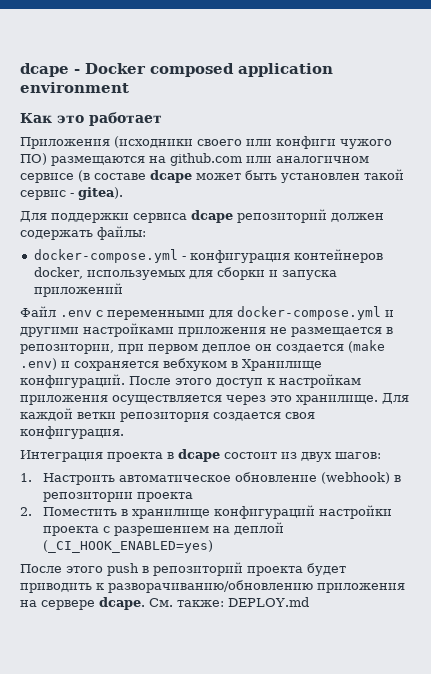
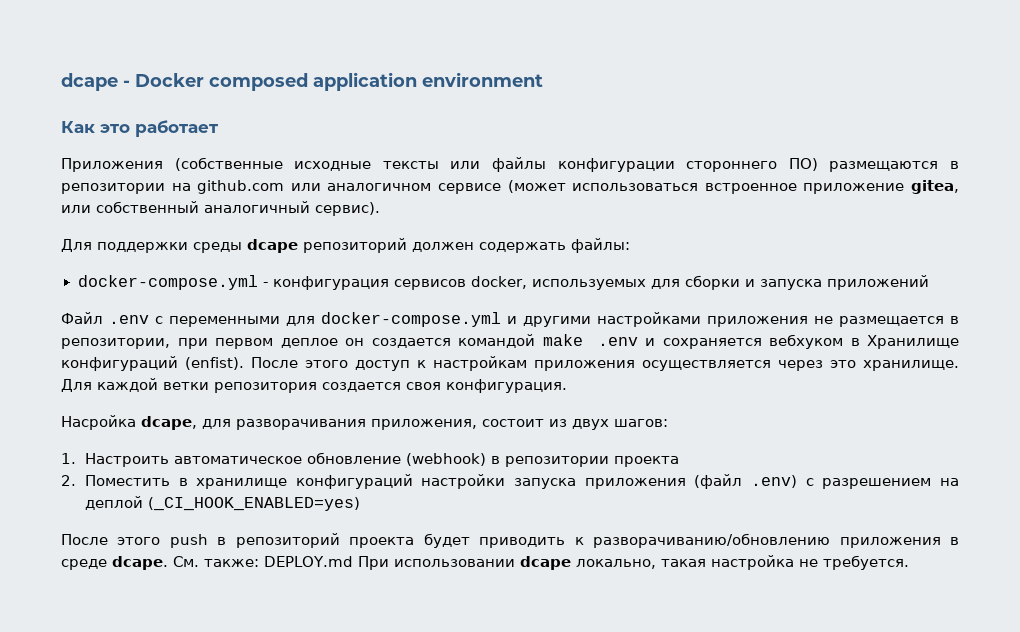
[114,136,392,149] [20,153,145,166] (исходники своего или конфиги чужого ПО) размещаются -> [174,157,960,172] [61,183,165,194] (собственные исходные тексты или файлы конфигурации стороннего ПО) размещаются в репозитории
[78,169,404,183] [20,187,123,200] (в составе dcape может быть установлен такой сервис - gitea). -> [507,180,960,194] [61,201,380,216] (может использоваться встроенное приложение gitea, или собственный аналогичный сервис).
[133,213,187,223] сервиса -> [193,242,242,253] среды
[293,249,383,263] контейнеров -> [393,279,466,290] сервисов
[348,340,385,353] [20,358,57,370] (make .env) -> [458,334,638,348] командой make .env
[20,374,125,388] конфигураций. -> [61,356,244,371] конфигураций (enfist).
[20,449,220,462] Интеграция проекта в dcape -> [61,415,477,430] Насройка dcape, для разворачивания приложения,
[43,526,100,536] проекта -> [514,474,798,489] запуска приложения (файл .env)
[20,600,95,610] на сервере -> [950,537,960,545] [61,559,107,570] в среде
(309, 602) none -> [357,555,909,570] При использовании dcape локально, такая настройка не требуется.

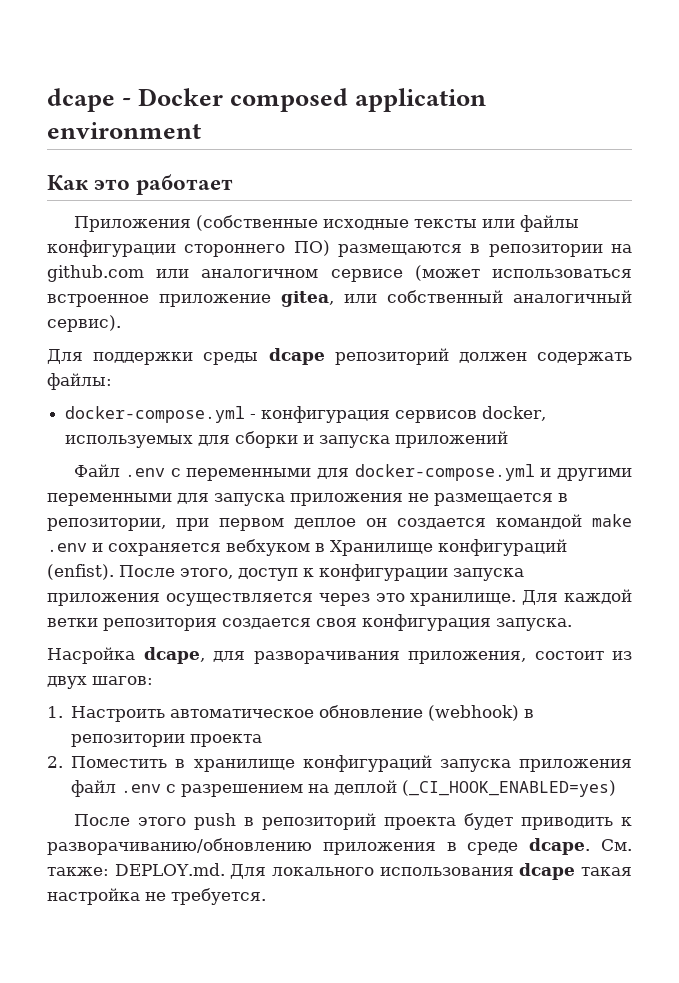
[597,312,701,327] настройками -> [47,493,285,506] переменными для запуска
[305,360,348,368] этого -> [180,568,233,579] этого,
[433,356,527,371] настройкам -> [319,564,524,581] конфигурации запуска
[446,379,567,393] конфигурация. -> [362,614,572,631] конфигурация запуска.
[421,474,798,489] настройки запуска приложения (файл .env) -> [439,759,632,772] [71,780,162,797] запуска приложения файл .env
[264,556,656,570] DEPLOY.md При использовании dcape локально, -> [114,863,576,880] DEPLOY.md. Для локального использования dcape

» Task prompt: Every line of the listing is to be repeated exactly, and the pictures are to be dropped.

» Result below:
[114,136,392,149] [20,153,145,166] (исходники своего или конфиги чужого ПО) размещаются -> [174,157,960,172] [61,183,165,194] (собственные исходные тексты или файлы конфигурации стороннего ПО) размещаются в репозитории
[78,169,404,183] [20,187,123,200] (в составе dcape может быть установлен такой сервис - gitea). -> [507,180,960,194] [61,201,380,216] (может использоваться встроенное приложение gitea, или собственный аналогичный сервис).
[133,213,187,223] сервиса -> [193,242,242,253] среды
[293,249,383,263] контейнеров -> [393,279,466,290] сервисов
[348,340,385,353] [20,358,57,370] (make .env) -> [458,334,638,348] командой make .env
[20,374,125,388] конфигураций. -> [61,356,244,371] конфигураций (enfist).
[20,449,220,462] Интеграция проекта в dcape -> [61,415,477,430] Насройка dcape, для разворачивания приложения,
[43,526,100,536] проекта -> [514,474,798,489] запуска приложения (файл .env)
[20,600,95,610] на сервере -> [950,537,960,545] [61,559,107,570] в среде
(309, 602) none -> [357,555,909,570] При использовании dcape локально, такая настройка не требуется.

[597,312,701,327] настройками -> [47,493,285,506] переменными для запуска
[305,360,348,368] этого -> [180,568,233,579] этого,
[433,356,527,371] настройкам -> [319,564,524,581] конфигурации запуска
[446,379,567,393] конфигурация. -> [362,614,572,631] конфигурация запуска.
[421,474,798,489] настройки запуска приложения (файл .env) -> [439,759,632,772] [71,780,162,797] запуска приложения файл .env
[264,556,656,570] DEPLOY.md При использовании dcape локально, -> [114,863,576,880] DEPLOY.md. Для локального использования dcape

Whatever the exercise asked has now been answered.